Learning Goals
Learning Goals:
- Students will design an investigation to test three models of solar vehicles.
- Students will justify which materials will be used in their construction.
- Students will be able to support their design with reasoning.
- Students will determine different methods of collecting data from their experiment relating to three types of solar boats.
- Students will follow step-by-step instructions to build their solar boats. They will troubleshoot as necessary by making sure electricity flows into the motor to make the vehicles move by propeller or gears.
- Students will determine different data points that are useful in determining the most effective design for a solar powered boat.
- Students will undergo the process of redesign, noting why they made changes to particular variables on their boat and noting how these changes played out.
Materials List
Handouts
- Planning An Investigation Worksheet
- Airboat Instructions
- Speedboat Instructions
- Surface Submarine Instructions
Classroom Supplies
- “Adult” scissors (to cut plastic bottles)
- Awl
- 12-13 Solar bottle boats kits (example)
- 24-26 16-18oz (reused) Plastic bottles
- 4-5 2Liter recycled bottles
- 4-5 Ziplock bags
- Sunlight or other light source
- Large tub or basin for testing leaks
- Water source
Important Links
Next Generation Science Standards
Next Generation Science Standards
- 4-PS3-2. Make observations to provide evidence that energy can be transferred from place to place by sound, light, heat, and electric currents.
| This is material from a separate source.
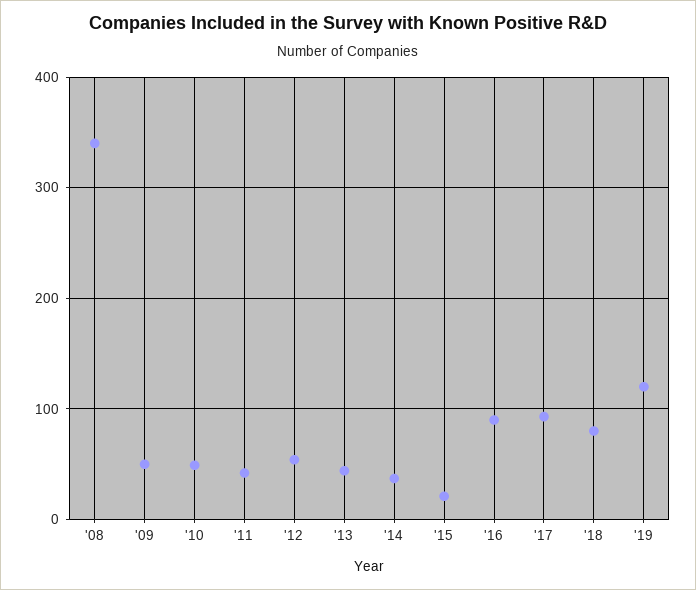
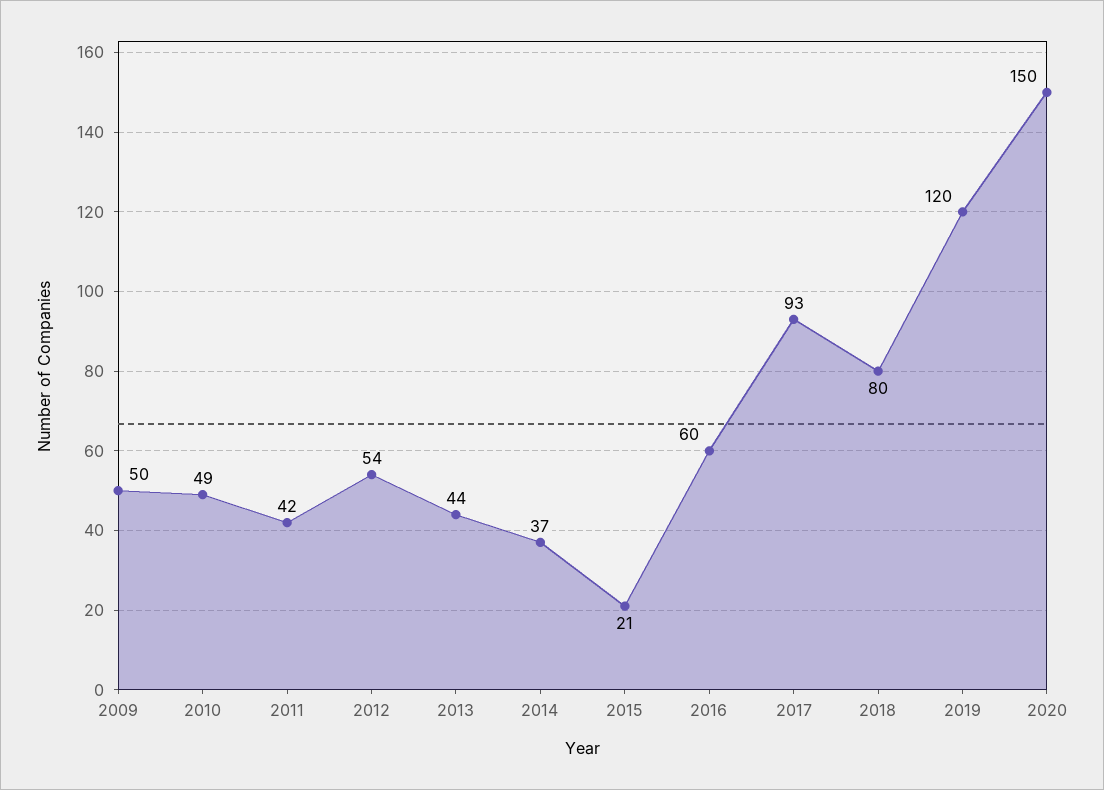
'08: 340 -> none
'16: 90 -> 60
2020: none -> 150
- 4-PS3-4. Apply scientific ideas to design, test, and refine a device that converts energy from one form to another.
- 3-5-ETS1-1. Define a simple design problem reflecting a need or a want that includes specified criteria for success and constraints on materials, time, or cost.
- 3-5-ETS1-2. Generate and compare multiple possible solutions to a problem based on how well each is likely to meet the criteria and constraints of the problem.
- 3-5-ETS1-3. Plan and carry out fair tests in which variables are controlled and failure points are considered to identify aspects of a model or prototype that can be improved.
- PS2-1. Apply Newton’s Third Law to design a solution to a problem involving the motion of two colliding objects.
- PS2- 2. Plan an investigation to provide evidence that the change in an object’s motion depends on the sum of the forces on the object and the mass of the object.